On January 17, 2026, ETHZilla Corporation, through its newly formed wholly-owned subsidiary, ETHZilla Aerospace LLC (the “Company”),
acquired two CFM56-7B24 aircraft engines, together with all parts, engine records and engine stands associated therewith (collectively,
the “Engines”), from Avean Engine Solutions, LLC, an affiliate of Aero Engine Solutions, Inc., pursuant to the terms of an
Engine Sale and Purchase Agreement dated January 12, 2026 (the “Purchase Agreement”). The Engines were acquired for an aggregate
of $12.2 million, which was payable in cash, less certain deposits previously paid, and subject to adjustments which provided for the
economic closing date to be September 30, 2025.
The Engines are subject to
Aircraft Engine Lease Agreements with a major airline, as lessee, which were assigned to the Company as part of the acquisition.

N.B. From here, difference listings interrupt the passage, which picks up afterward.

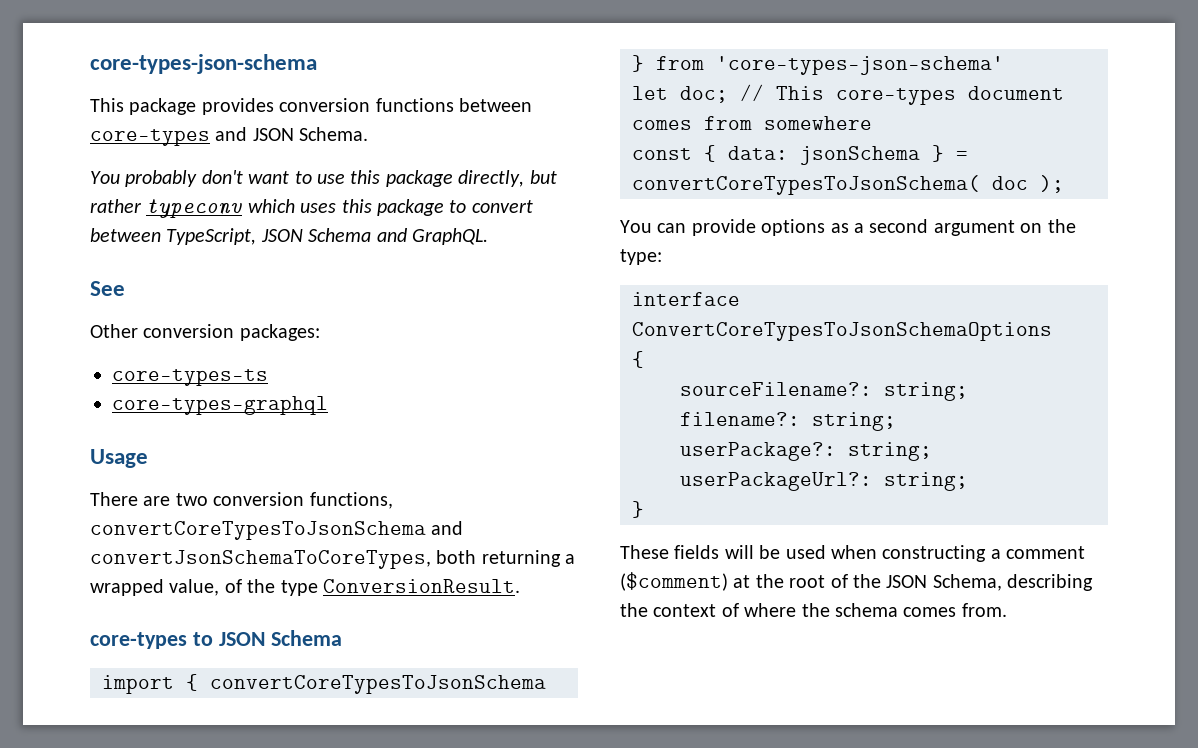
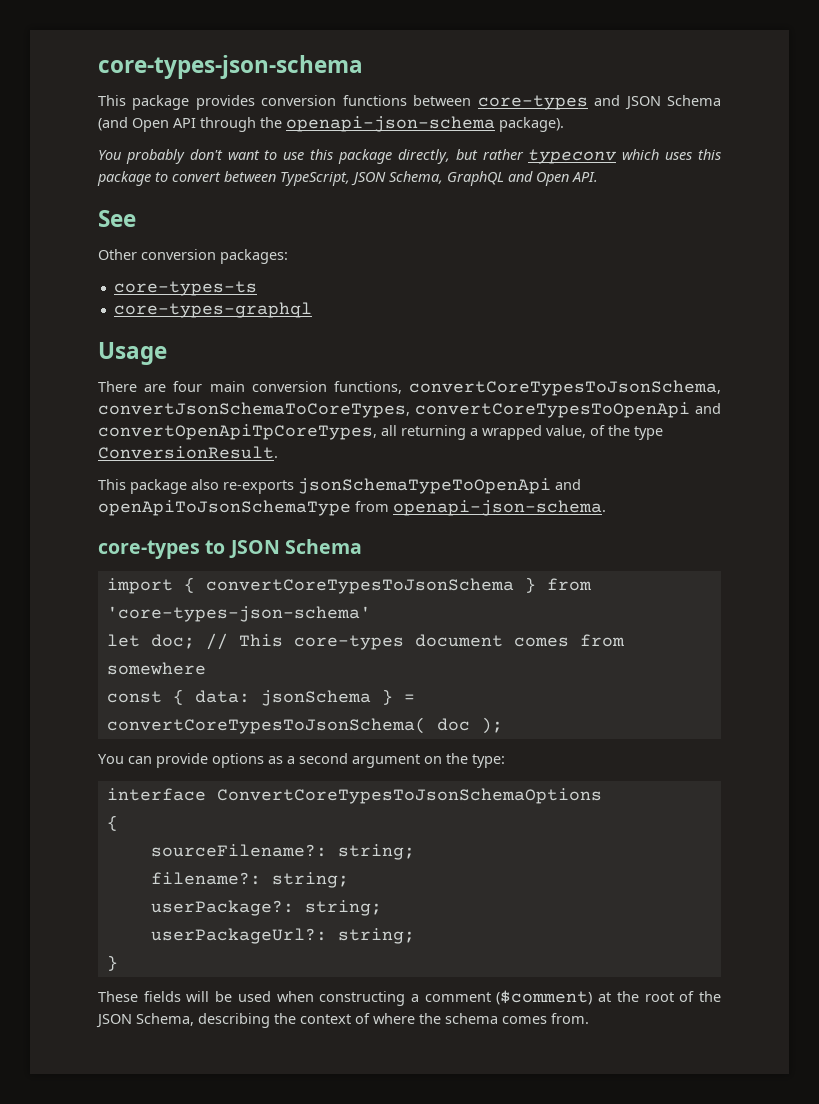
[299,127,369,141] Schema. -> [667,95,722,106] [98,116,564,132] Schema (and Open API through the openapi-json-schema package).
[308,228,488,245] Schema and GraphQL. -> [389,171,598,186] Schema, GraphQL and Open API.
[175,492,393,509] [90,521,464,540] [90,550,477,569] two conversion functions, convertCoreTypesToJsonSchema and convertJsonSchemaToCoreTypes, both -> [173,380,721,396] [98,402,721,418] [98,424,397,440] four main conversion functions, convertCoreTypesToJsonSchema, convertJsonSchemaToCoreTypes, convertCoreTypesToOpenApi and convertOpenApiTpCoreTypes, all
(520, 586) none -> [98,478,581,494] [98,500,606,516] // This package also re-exports jsonSchemaTypeToOpenApi and openApiToJsonSchemaType from openapi-json-schema.

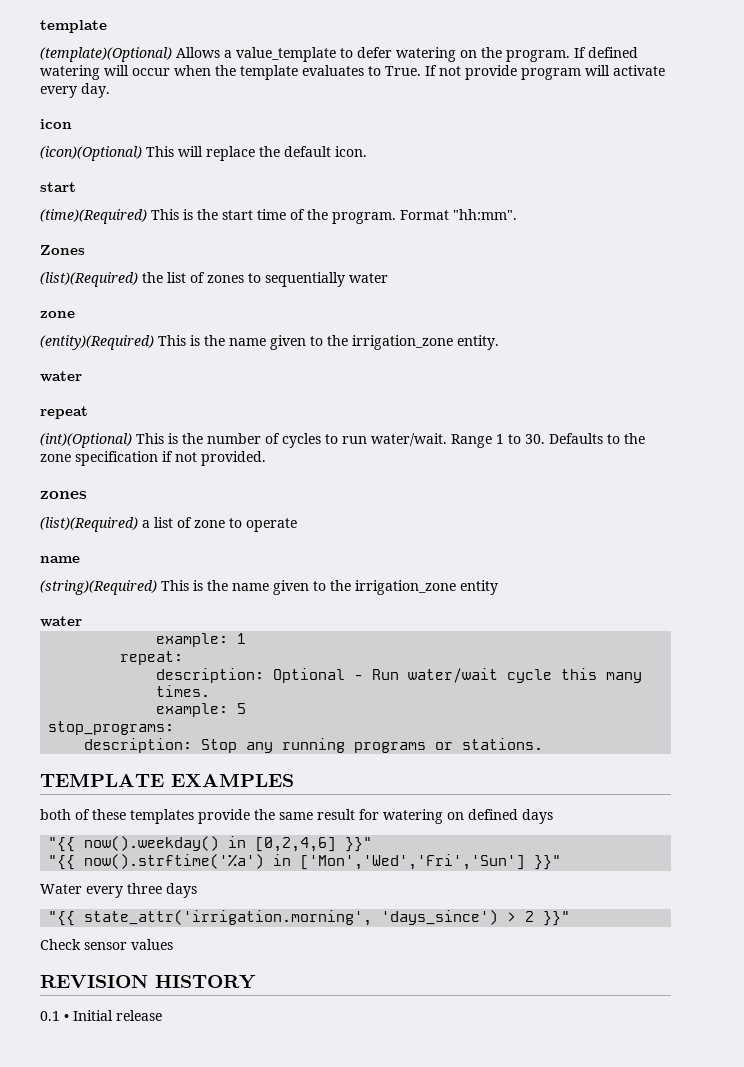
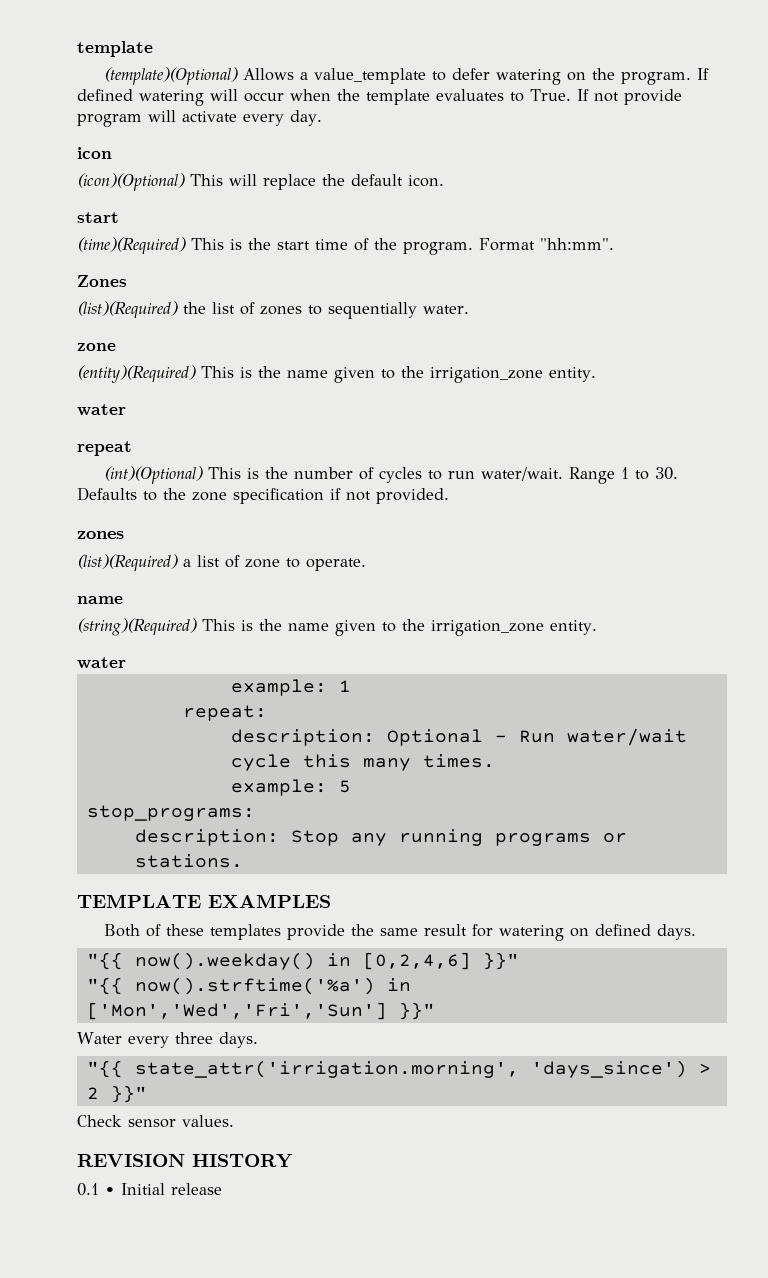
[349,273,388,283] water -> [423,305,469,314] water.
[246,518,297,532] operate -> [306,558,366,571] operate.
[460,580,498,595] entity -> [550,620,597,635] entity.
[40,809,71,820] both -> [104,924,141,937] Both
[522,809,553,824] days -> [657,924,697,940] days.
[166,883,197,898] days -> [218,1032,258,1048] days.
[131,939,173,950] values -> [182,1115,234,1127] values.

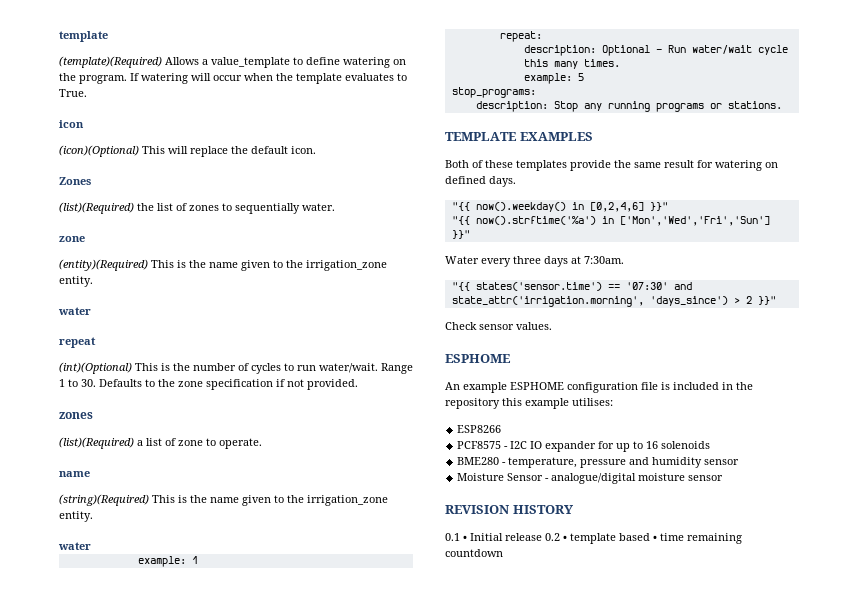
[104,67,239,85] (template)(Optional) -> [59,56,162,68] (template)(Required)
[452,68,491,80] defer -> [306,57,340,65] define
[77,89,133,101] defined -> (139, 77) none
[576,89,682,105] [77,110,322,127] If not provide program will activate every day. -> (87, 93) none
[77,212,119,223] [77,237,614,255] // start // (time)(Required) This is the start time of the program. Format "hh:mm". -> (316, 150) none
[218,1032,258,1048] [86,1060,123,1078] days. // "{{ -> [544,256,624,267] [451,282,692,291] days at 7:30am. // "{{ states('sensor.time') == '07:30' and
(234, 1121) none -> [445,354,511,363] [445,382,753,393] [445,398,613,409] [457,425,502,433] [457,441,711,452] [457,457,740,468] [457,473,724,484] // ESPHOME // An example ESPHOME configuration file is included in the repository this example utilises: // ESP8266 // PCF8575 - I2C IO expander for up to 16 solenoids // BME280 - temperature, pressure and humidity sensor // Moisture Sensor - analogue/digital moisture sensor
(222, 1189) none -> [545,533,742,544] [445,549,503,557] 0.2 • template based • time remaining countdown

The Company also entered into
a Servicing Agreement with Aero Engine Solutions, Inc. (the “Servicer”) in connection with the purchases, whereby the
Servicer agreed to manage the Engines on behalf of the Company during the duration of the above referenced leases, in exchange for a monthly
servicing fee, and also provided for the right of the Company (but not the obligation) to require Servicer (or Servicer’s designated
affiliate) to purchase either or both of the Engines from the Company for a $3 million option price per Engine, following the expiration
or earlier termination of the lease with respect to such Engine; and the right of Servicer (but not the obligation) to require the Company
to sell either or both of the Engines to Servicer (or Servicer’s designated affiliate) for $3 million per Engine, following the
expiration or earlier termination of the lease with respect to such Engine, in each case provided that such Engine is in the condition
required by the terms of the agreement.
The foregoing description
of the Purchase Agreement is not complete and is subject to, and qualified in its entirety by reference to the Purchase Agreement filed
herewith as Exhibit 2.1, which is incorporated in this Item 2.01 by reference in its entirety.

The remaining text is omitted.